[Entries supplied — start]
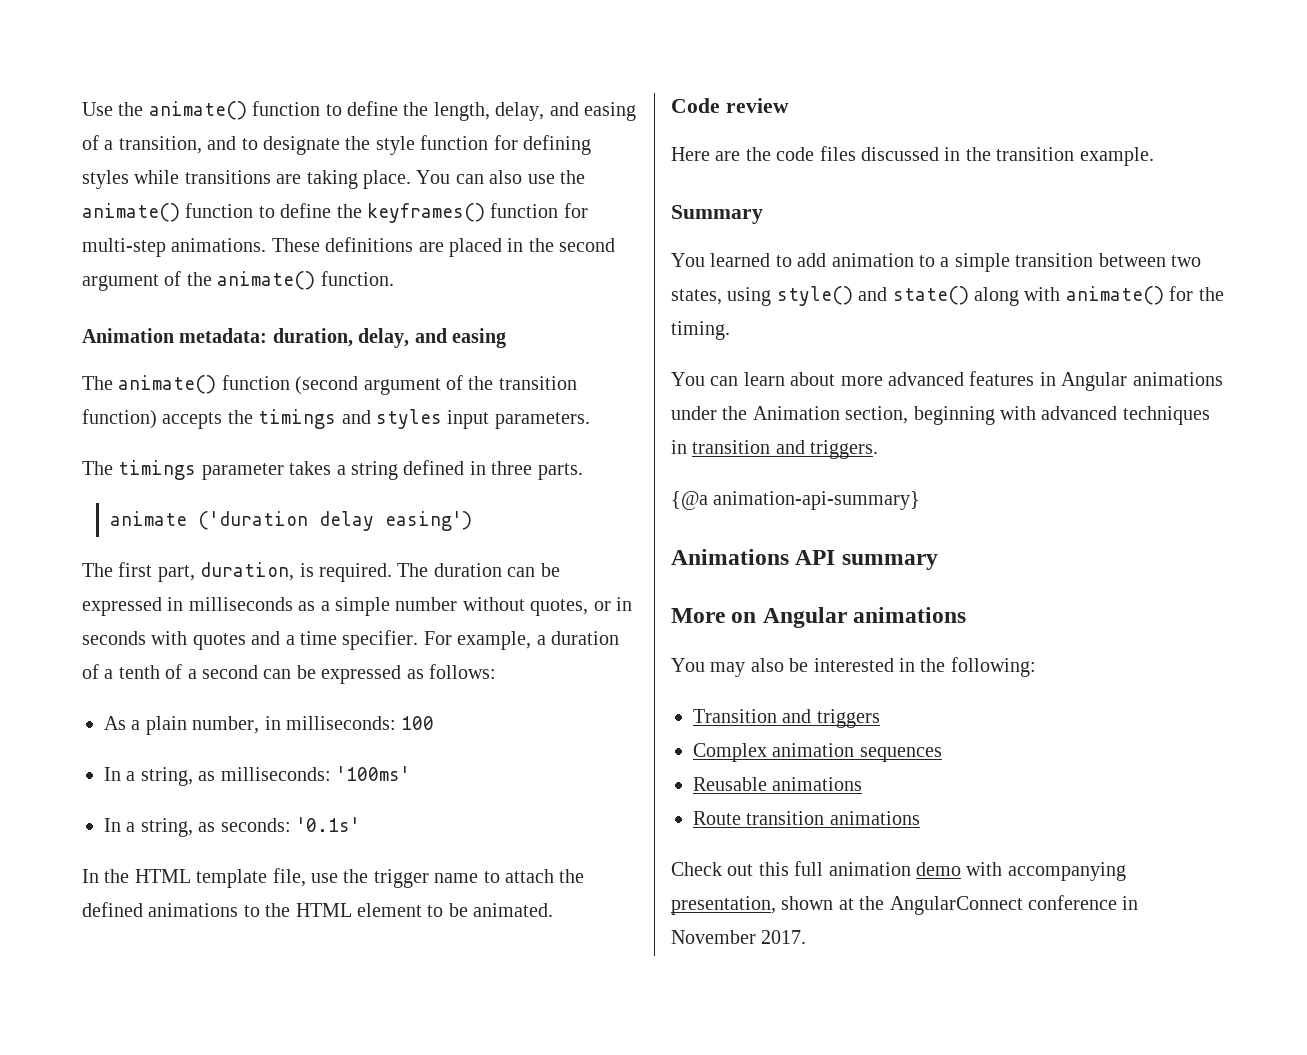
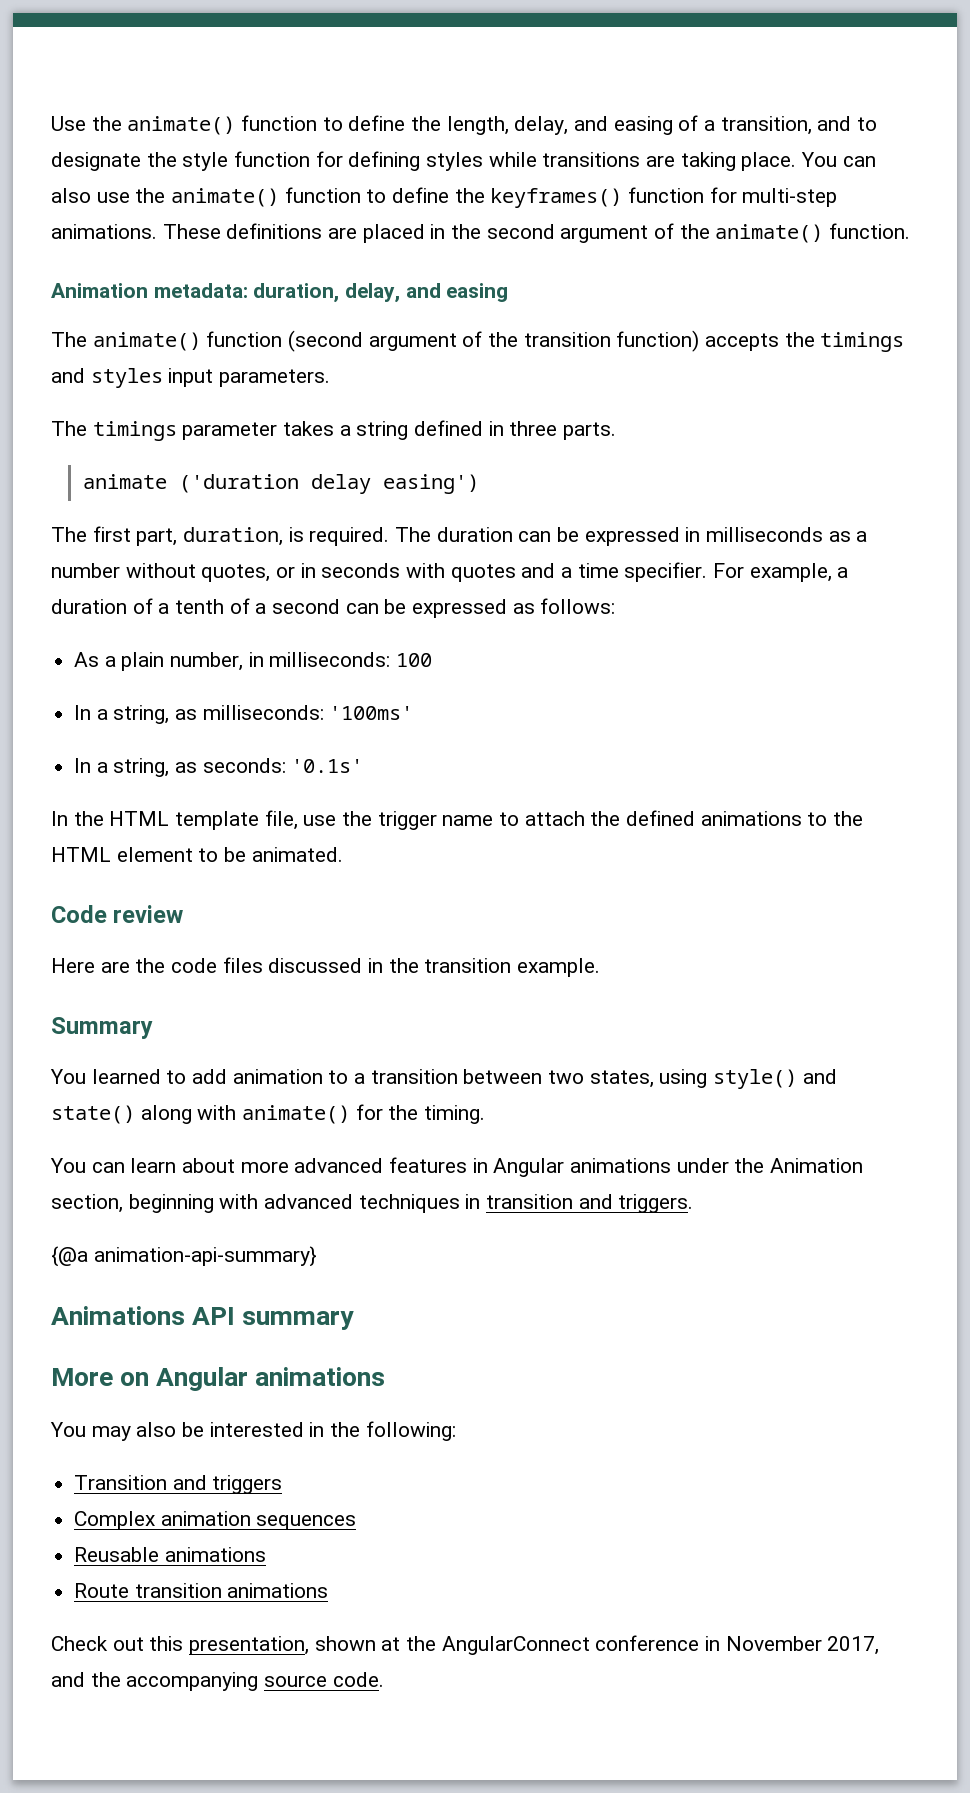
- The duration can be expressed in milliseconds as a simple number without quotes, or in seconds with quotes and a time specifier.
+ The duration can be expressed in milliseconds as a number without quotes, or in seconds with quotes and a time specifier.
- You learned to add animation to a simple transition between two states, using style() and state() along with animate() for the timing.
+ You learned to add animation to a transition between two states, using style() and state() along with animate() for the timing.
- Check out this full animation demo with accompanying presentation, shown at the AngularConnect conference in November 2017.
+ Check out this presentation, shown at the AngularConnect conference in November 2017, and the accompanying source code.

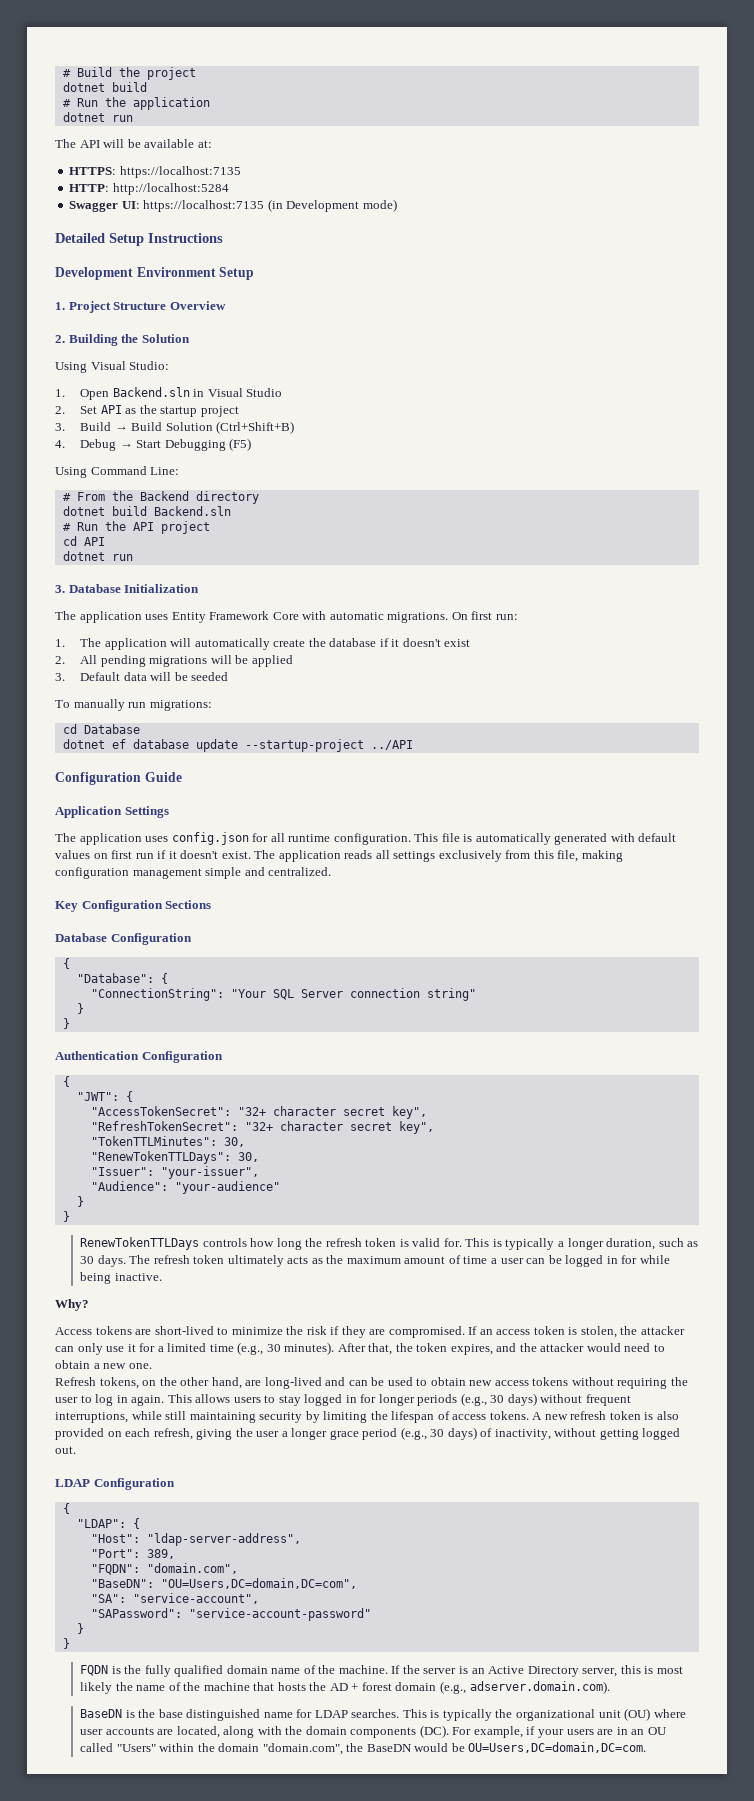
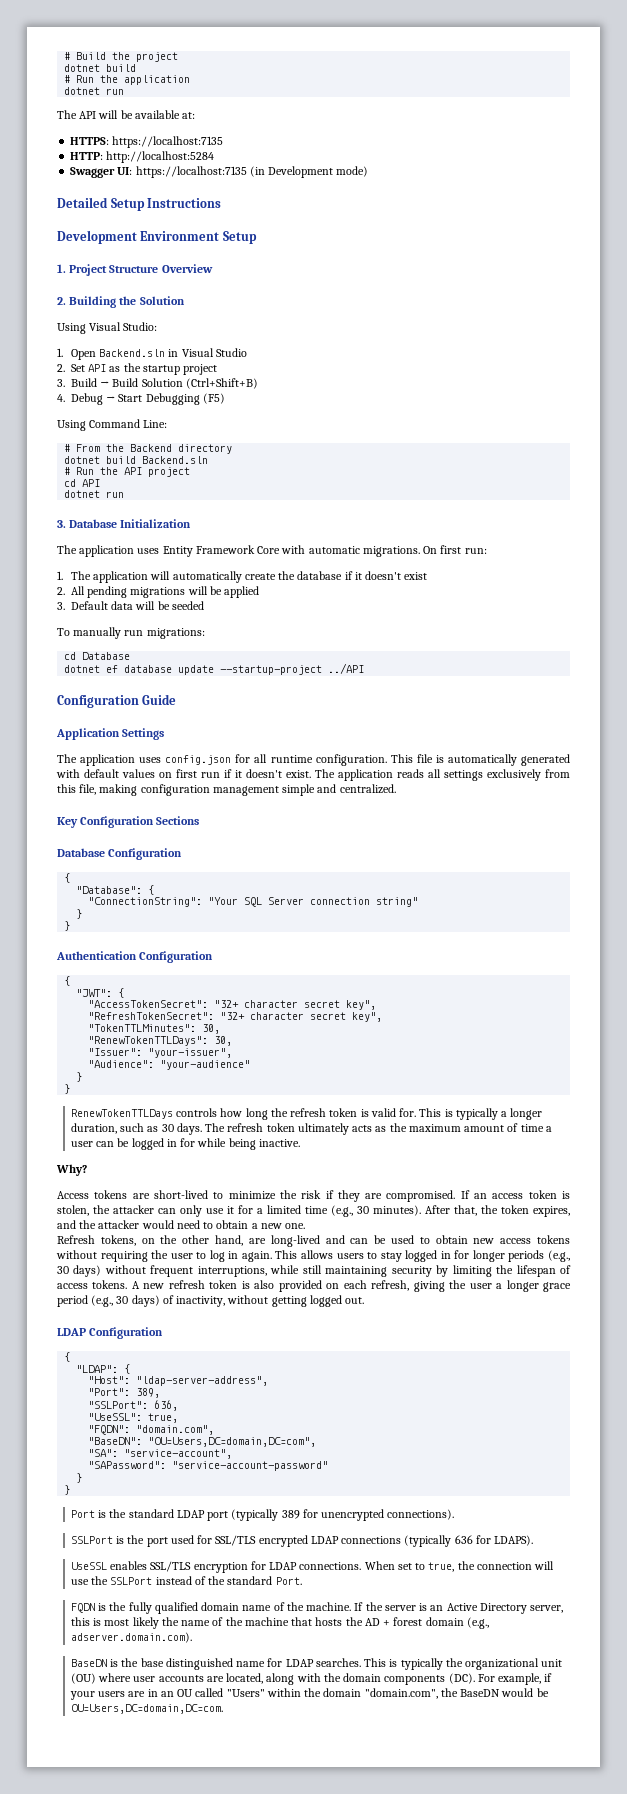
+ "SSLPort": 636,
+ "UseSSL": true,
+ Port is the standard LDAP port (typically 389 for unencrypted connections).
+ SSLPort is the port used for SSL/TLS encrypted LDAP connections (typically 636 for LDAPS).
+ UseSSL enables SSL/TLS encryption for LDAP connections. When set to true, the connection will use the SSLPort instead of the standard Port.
[Entries supplied — finish]
In your answer, set down the full listing word for word and include no pictures.

• Final answer
- The duration can be expressed in milliseconds as a simple number without quotes, or in seconds with quotes and a time specifier.
+ The duration can be expressed in milliseconds as a number without quotes, or in seconds with quotes and a time specifier.
- You learned to add animation to a simple transition between two states, using style() and state() along with animate() for the timing.
+ You learned to add animation to a transition between two states, using style() and state() along with animate() for the timing.
- Check out this full animation demo with accompanying presentation, shown at the AngularConnect conference in November 2017.
+ Check out this presentation, shown at the AngularConnect conference in November 2017, and the accompanying source code.

+ "SSLPort": 636,
+ "UseSSL": true,
+ Port is the standard LDAP port (typically 389 for unencrypted connections).
+ SSLPort is the port used for SSL/TLS encrypted LDAP connections (typically 636 for LDAPS).
+ UseSSL enables SSL/TLS encryption for LDAP connections. When set to true, the connection will use the SSLPort instead of the standard Port.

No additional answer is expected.